This is not poetry as literature, but rather poetry as reportage. Aware that the public enthusiasm for Soldier Poets had as much to do with authenticity as it did with aesthetics, Kyle deliberately created an anthology which presented ‘the soldier as poet rather than the poet as soldier’.33 And his commercial instincts proved to be right: Soldier Poets was so popular that it spawned both a ‘Trench Edition’ for readers on active service and, in the following year, a similarly successful sequel.34
Also published in 1917, E. B. Osborn’s The Muse in Arms: A Collection of War Poems, for the Most Part Written in the Field of Action, by Seamen, Soldiers and Flying Men who are Serving, or have Served in the Great War has strong affinities with Kyle’s anthologies, similarly professing to show
what passes in the British warrior’s soul when, in the moments of aspiration or inspiration, before or after action, or in the busy days of self preparation for self sacrifice, he has glimpses of the ultimate significance of warfare.

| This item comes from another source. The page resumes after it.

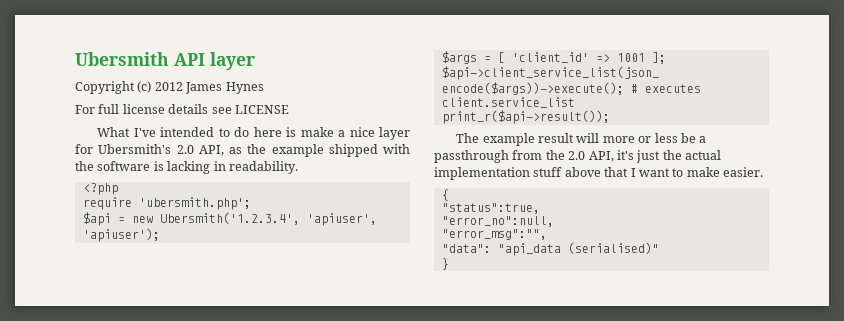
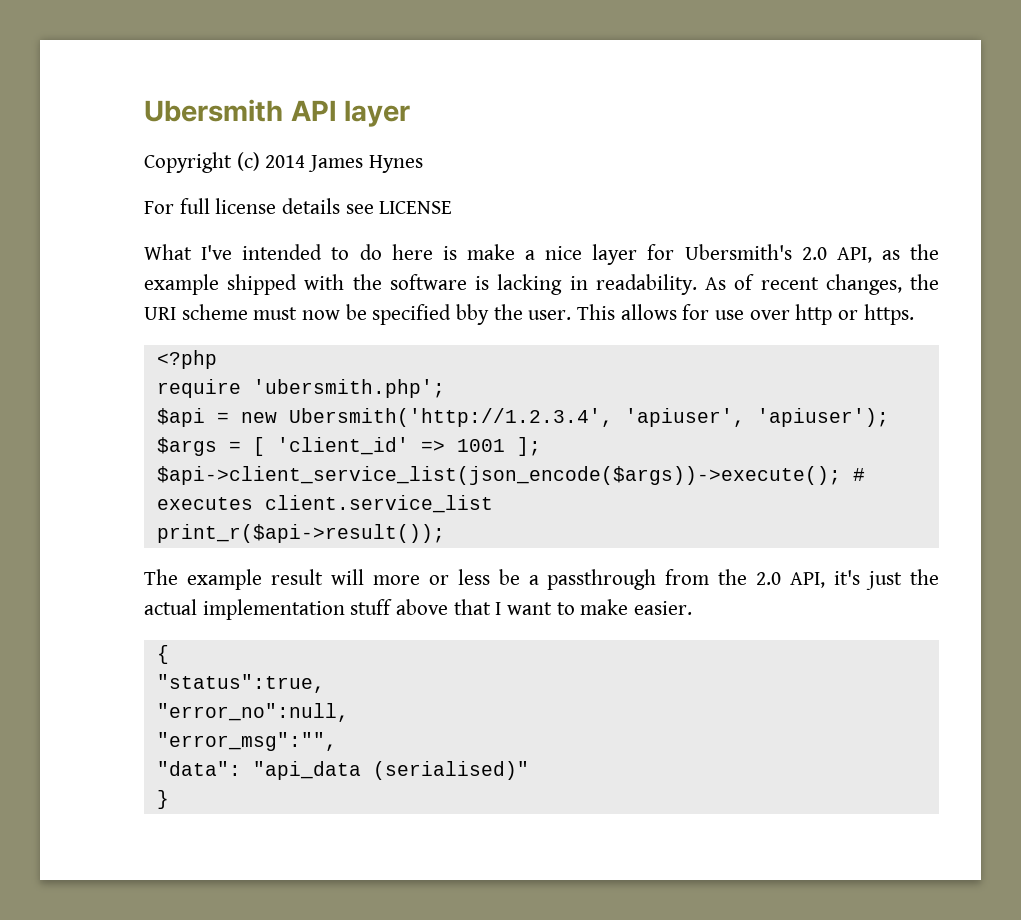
[154,82,183,91] 2012 -> [265,155,306,168] 2014
(298, 167) none -> [705,274,940,295] [144,304,914,325] As of recent changes, the URI scheme must now be specified bby the user. This allows for use over http or https.
[159,212,300,225] Ubersmith('1.2.3.4', -> [288,408,613,427] Ubersmith('http://1.2.3.4',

Where it differs, however, is in the way in which Osborn attempts to provide a definitive portrait of the typical ‘Soldier Poet’ – such an individual regards war as ‘the greatest of all great games’, displays no antagonism towards ‘a most hateful enemy’ and deliberately eschews ‘the brazen trumpet of self-advertising patriotism’35 – and in the way in which he arranges his contributions thematically, rather than alphabetically by author. Some of his groupings, such as ‘Before Action’, ‘Battle Pieces’ and ‘In Memoriam’, would not look out of place in a contemporary anthology, but the inclusion of sections on ‘The Christian Soldier’, ‘School and College’ and ‘Chivalry of Sport’ strike a somewhat incongruous note, to the modern reader at least, in a collection which professes to bring together only poems ‘for the Most Part Written in the Field of Action’.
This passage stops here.